Please reproduce, exactly and in full, the lines running from the one that contains "Consulenza online: 1 -> 2" to the end of the entries.

Change listing data
· · ·
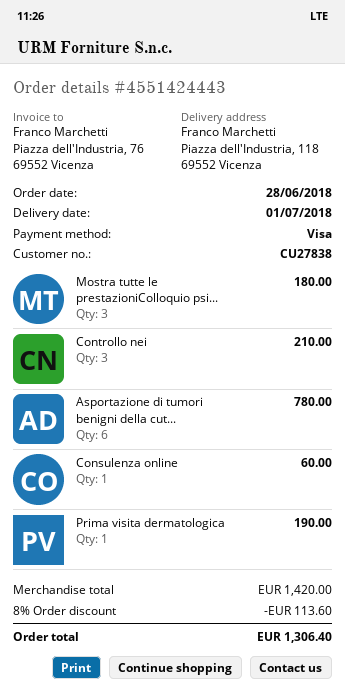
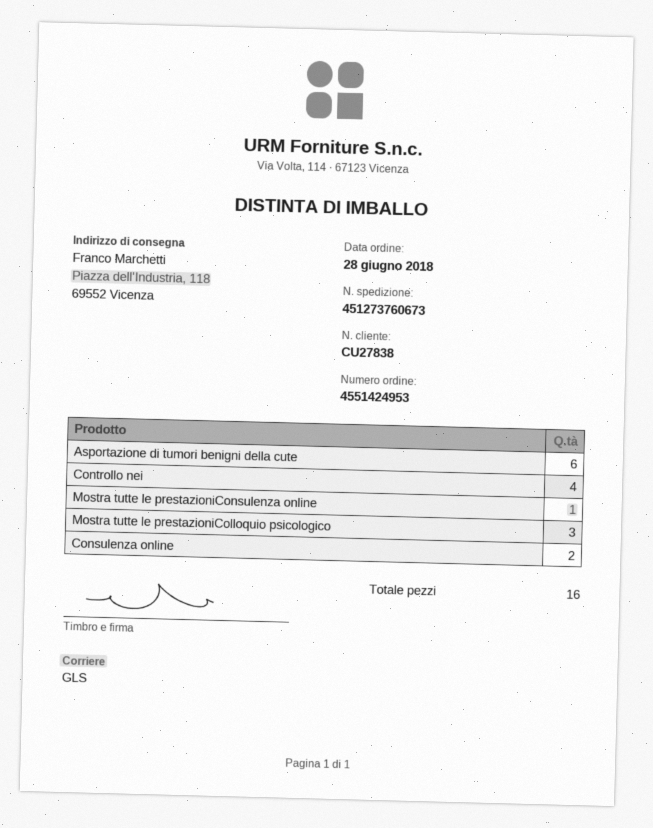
order number: 4551424443 -> 4551424953
Controllo nei: 3 -> 4
Consulenza online: 1 -> 2
Prima visita dermatologica: 1 -> none
Mostra tutte le prestazioniConsulenza online: none -> 1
· · ·
▸ SOLUTION TO THE PROBLEM
Consulenza online: 1 -> 2
Prima visita dermatologica: 1 -> none
Mostra tutte le prestazioniConsulenza online: none -> 1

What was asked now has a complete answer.